Action item:
Go through the material and return every line that contains the string "Goods".
[Opening Exercise data section]
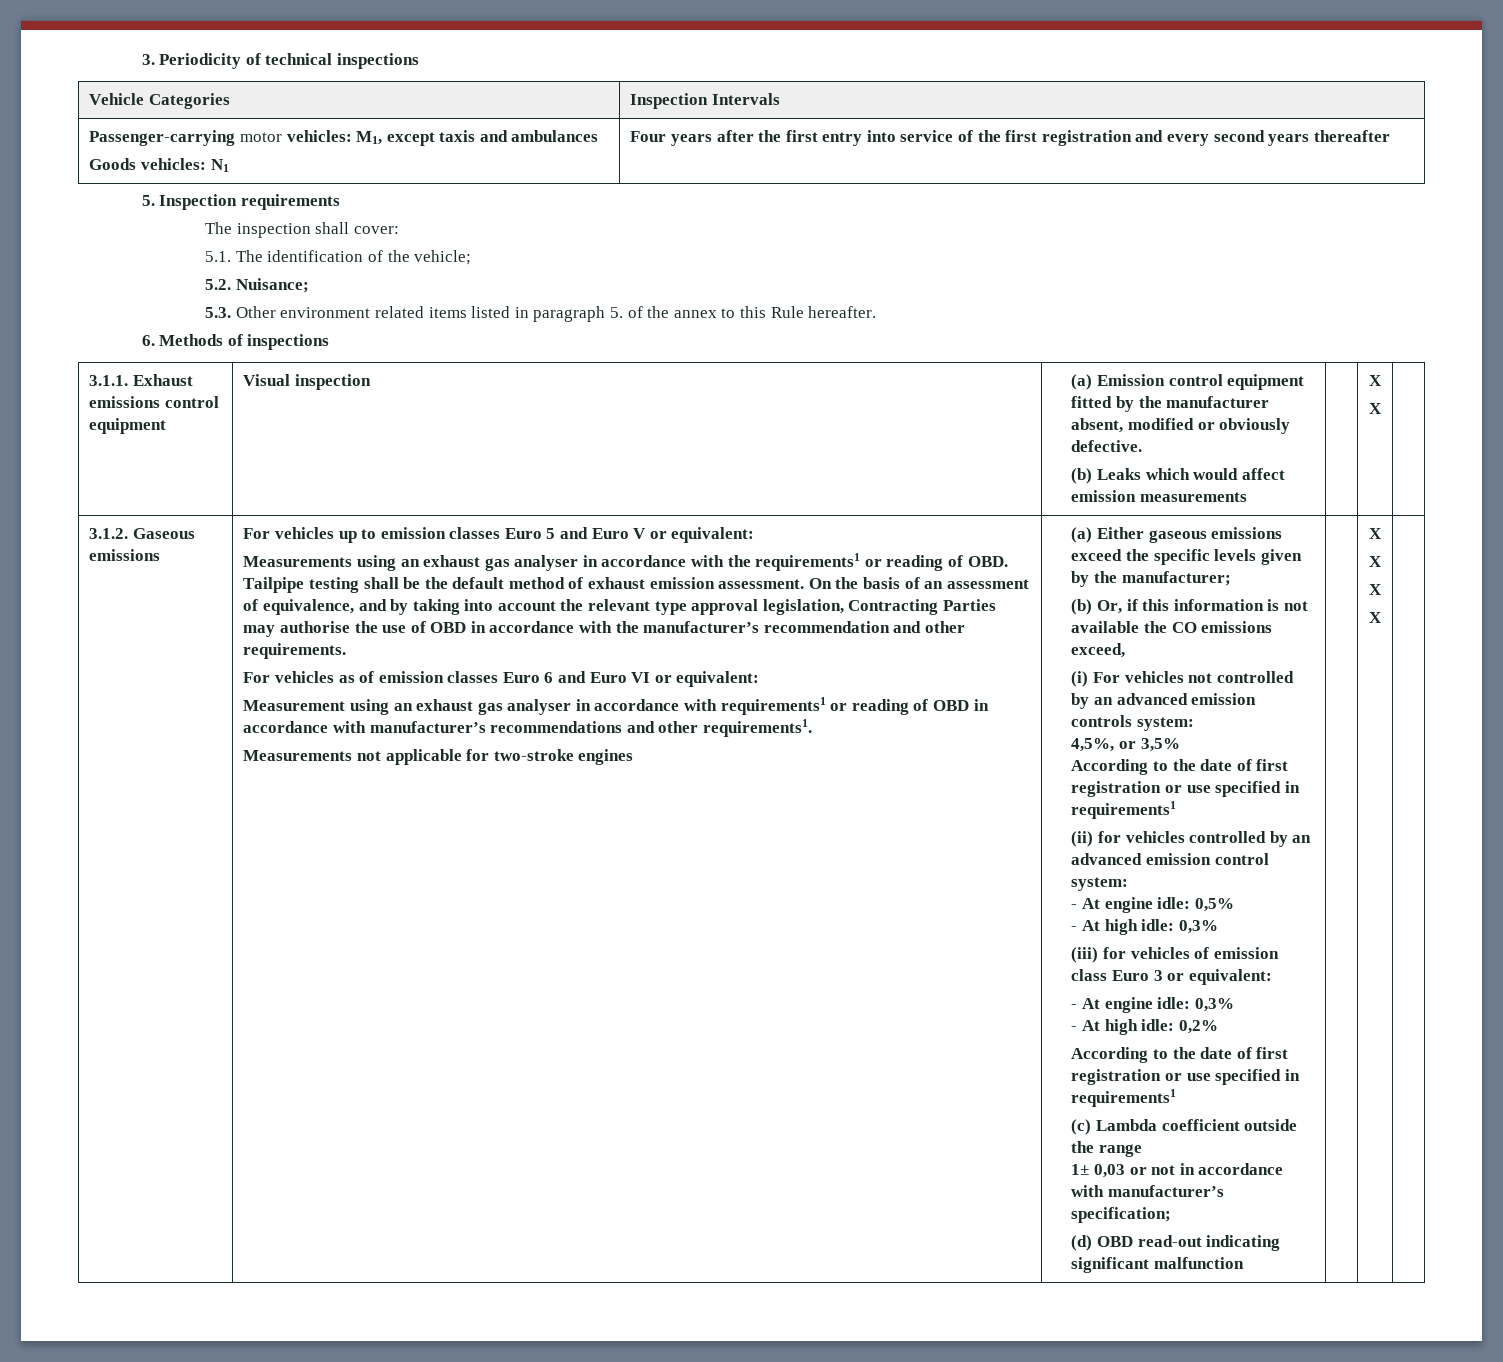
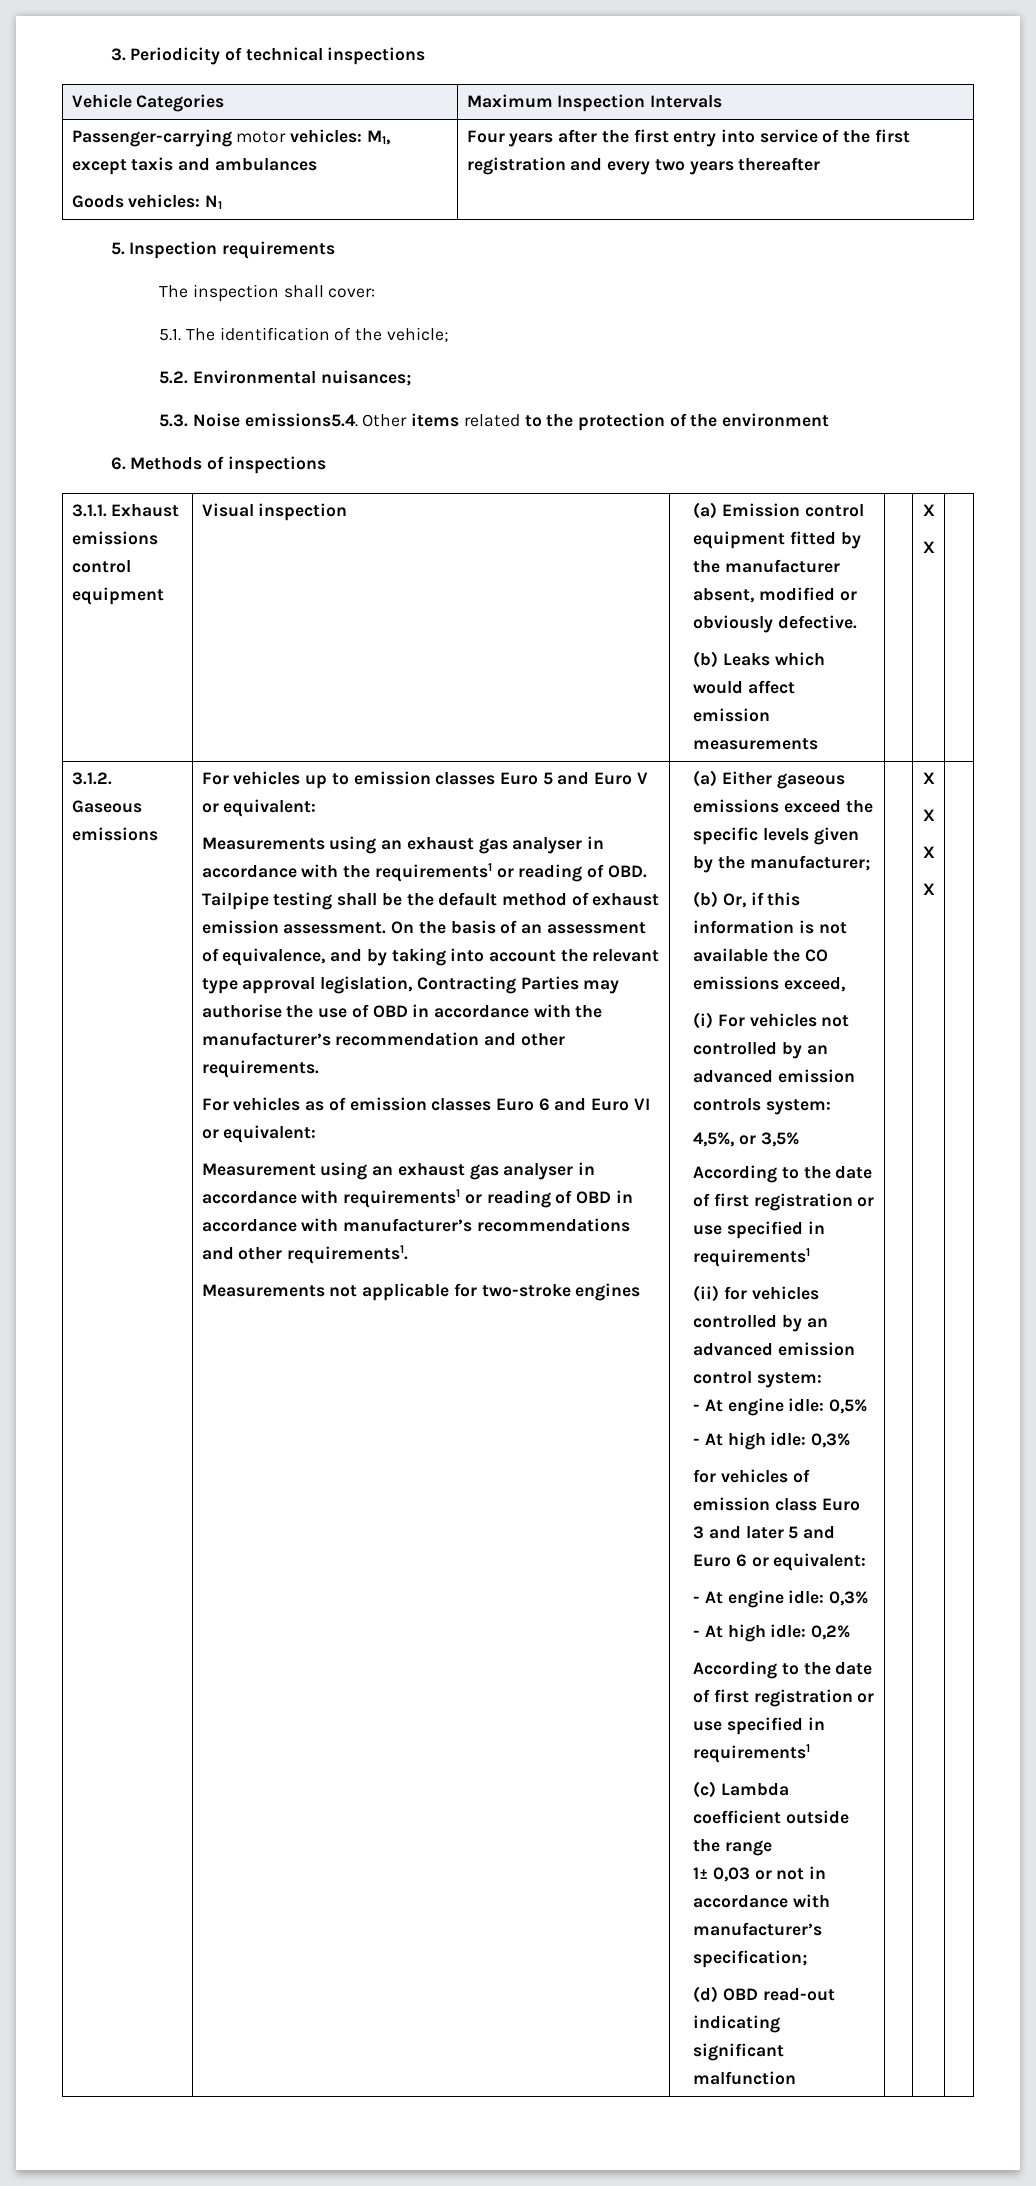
- Vehicle Categories | Inspection Intervals
+ Vehicle Categories | Maximum Inspection Intervals
  Passenger-carrying motor vehicles: M1, except taxis and ambulances
- Goods vehicles: N1 | Four years after the first entry into service of the first registration and every second years thereafter
+ Goods vehicles: N1 | Four years after the first entry into service of the first registration and every two years thereafter
- 5.2. Nuisance;
+ 5.2. Environmental nuisances;
- 5.3. Other environment related items listed in paragraph 5. of the annex to this Rule hereafter.
+ 5.3. Noise emissions5.4. Other items related to the protection of the environment
- (iii) for vehicles of emission class Euro 3 or equivalent:
+ for vehicles of emission class Euro 3 and later 5 and Euro 6 or equivalent:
[Closing Exercise data section]
Result for this task:
- Goods vehicles: N1 | Four years after the first entry into service of the first registration and every second years thereafter
+ Goods vehicles: N1 | Four years after the first entry into service of the first registration and every two years thereafter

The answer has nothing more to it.